Yup, I do believe you're right  

It's been about 20 years since I've touched any x86 assembly so I am likely quite rusty.  

I guess the point is:  being able to get a reward (pixel on the screen) within 5-6 lines of code enables new programmers interested in graphics to get started and actually see something for their efforts a lot more quickly than now, where you need to spend time learning an IDE, a graphics API, a windowing toolkit, etc.


edit:
Just had a peek at libvgl.

Neat.  Never even knew it existed.  This is exactly what I'm keen to play with - low level and simple enough to learn in about five minutes


----------



## expl (Jun 26, 2013)

throAU said:
			
		

> Just had a peek at libvgl.
> 
> Neat.  Never even knew it existed.  This is exactly what I'm keen to play with - low level and simple enough to learn in about 5 minutes



It is not really low level, quite the opposite. If you want to go with low level you might want to look into source code of the library itself, how it 'talks' to the hardware. Also if you want your code to be portable outside BSD I'd suggest using SVGAlib they are both implemented very similarly.


----------



## fonz (Jun 26, 2013)

To whom it may concern: I've done some mucking about with the libvgl example in /usr/share/examples/libvgl. There are a few things that caught my attention:

The demo obviously only works on the console and must either be run as root or be suid-root. However, neither libvgl itself nor the demo do any error checking. I therefore recommend that one starts by verifying that one is running with root privileges and is running on the console before doing anything. Otherwise, bus errors can occur at any time.
When I try to run the demo in a VESA screen mode (set using vidcontrol(1)), the demo itself works, but when the program ends and goes back to text mode the entire system freezes and all I can do is hit the Windows reset button. When I go back to the default mode first by doing `vidcontrol 80x25`, it does work. Does anyone know how to check for this, or better yet: how to prevent the system freeze?
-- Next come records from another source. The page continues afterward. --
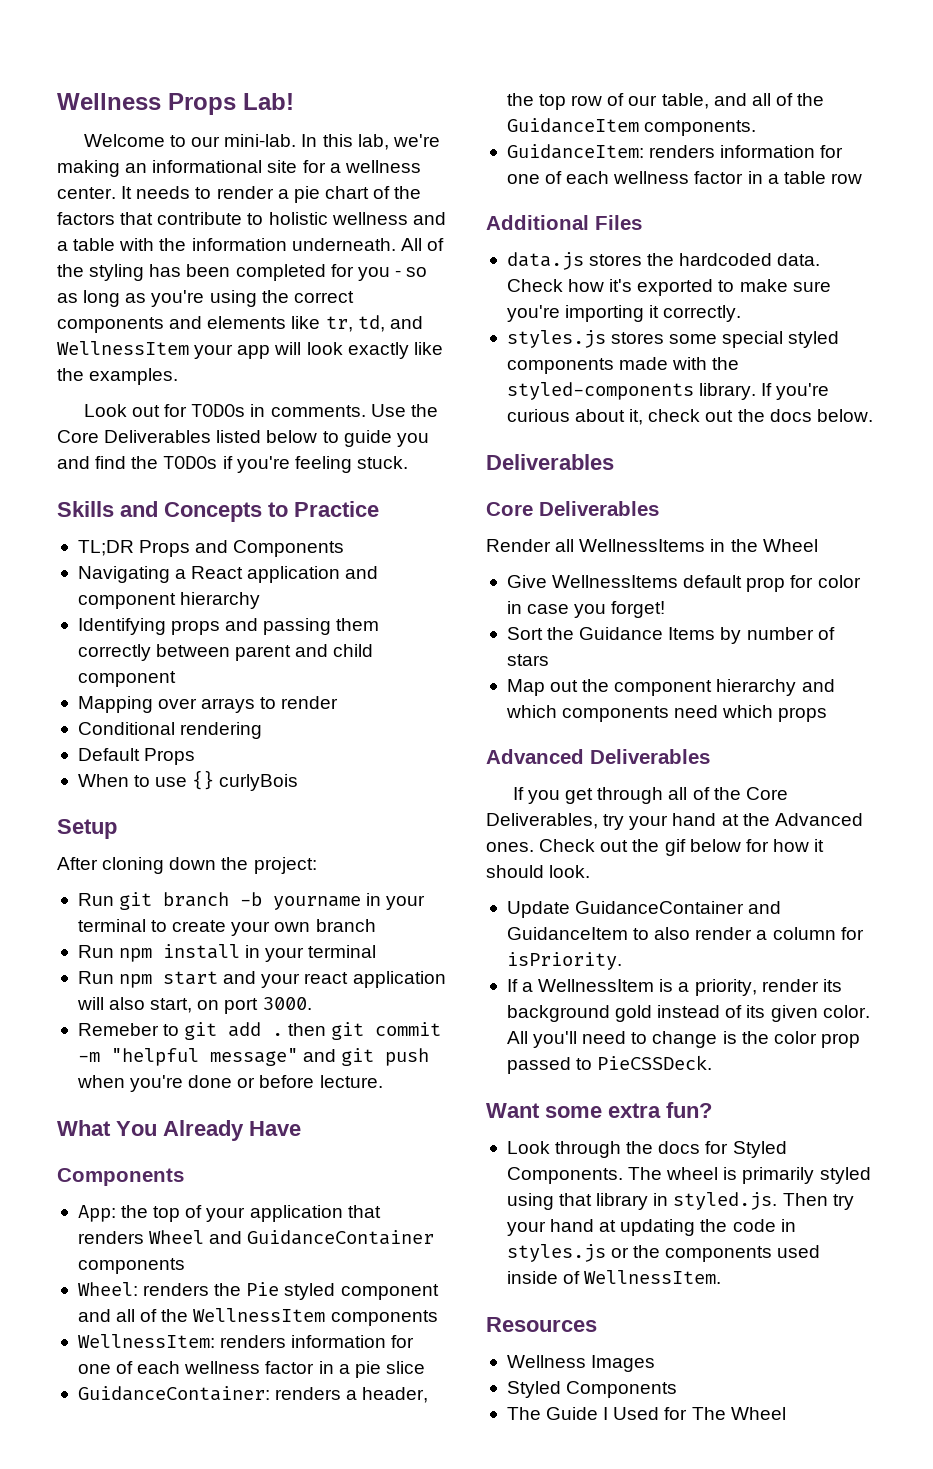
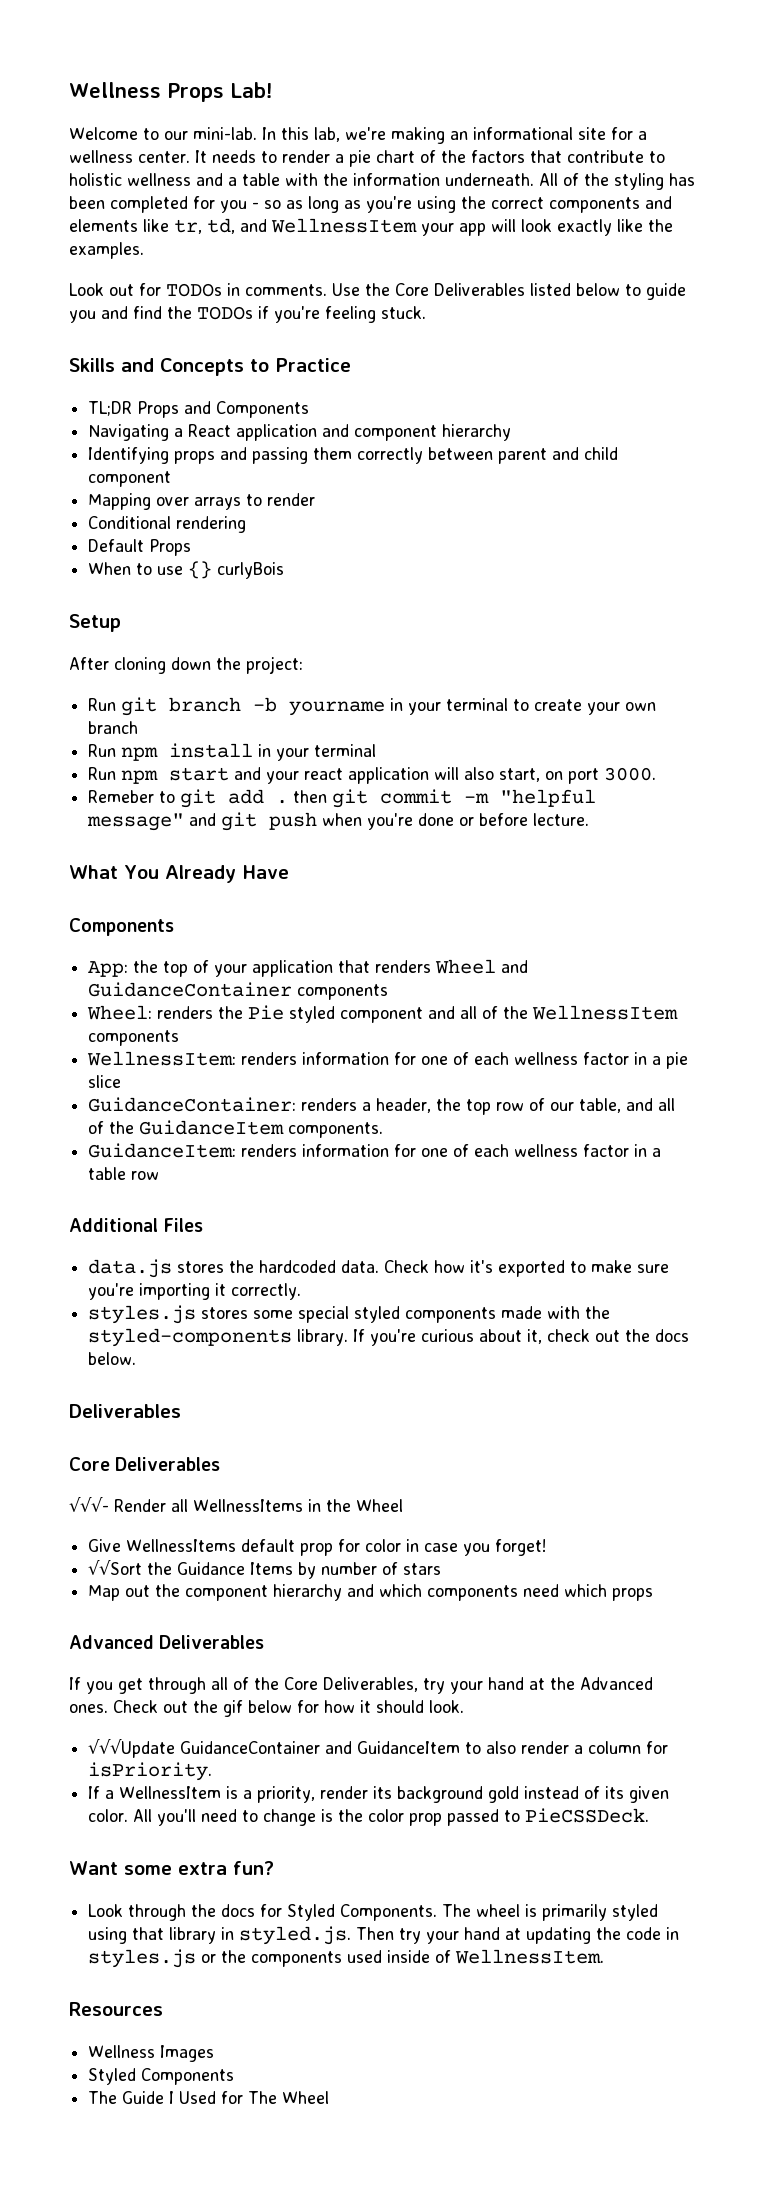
- Render all WellnessItems in the Wheel
+ √√√- Render all WellnessItems in the Wheel
- Sort the Guidance Items by number of stars
+ √√Sort the Guidance Items by number of stars
- Update GuidanceContainer and GuidanceItem to also render a column for isPriority.
+ √√√Update GuidanceContainer and GuidanceItem to also render a column for isPriority.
I haven't tried svgalib yet, but I will.


----------



## throAU (Jun 27, 2013)

expl said:
			
		

> It is not really low level, quite the opposite. If you want to go with low level you might want to look into source code of the library itself, how it 'talks' to the hardware. Also if you want your code to be portable outside BSD I'd suggest using SVGAlib they are both implemented very similarly.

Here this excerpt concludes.